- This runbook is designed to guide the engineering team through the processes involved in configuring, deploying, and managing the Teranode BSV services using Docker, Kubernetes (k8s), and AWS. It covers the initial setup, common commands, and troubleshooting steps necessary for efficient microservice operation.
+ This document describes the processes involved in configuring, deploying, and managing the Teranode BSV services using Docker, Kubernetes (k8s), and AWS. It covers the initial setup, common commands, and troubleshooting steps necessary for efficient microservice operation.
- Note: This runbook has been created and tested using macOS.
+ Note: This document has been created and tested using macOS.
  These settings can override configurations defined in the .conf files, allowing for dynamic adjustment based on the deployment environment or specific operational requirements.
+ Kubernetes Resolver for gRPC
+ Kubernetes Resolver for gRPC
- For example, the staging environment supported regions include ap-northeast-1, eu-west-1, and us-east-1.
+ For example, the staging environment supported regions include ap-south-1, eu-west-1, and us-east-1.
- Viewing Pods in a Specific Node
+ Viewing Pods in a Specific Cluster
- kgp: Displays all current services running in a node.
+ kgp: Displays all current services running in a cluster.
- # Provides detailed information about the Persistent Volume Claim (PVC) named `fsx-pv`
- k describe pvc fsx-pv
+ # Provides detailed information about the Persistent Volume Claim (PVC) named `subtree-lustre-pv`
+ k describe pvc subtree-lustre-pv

- _What to produce_:
Pull every line containing "subtree" out of the material and copy it.

- _Result of this task_:
+ # Provides detailed information about the Persistent Volume Claim (PVC) named `subtree-lustre-pv`
+ k describe pvc subtree-lustre-pv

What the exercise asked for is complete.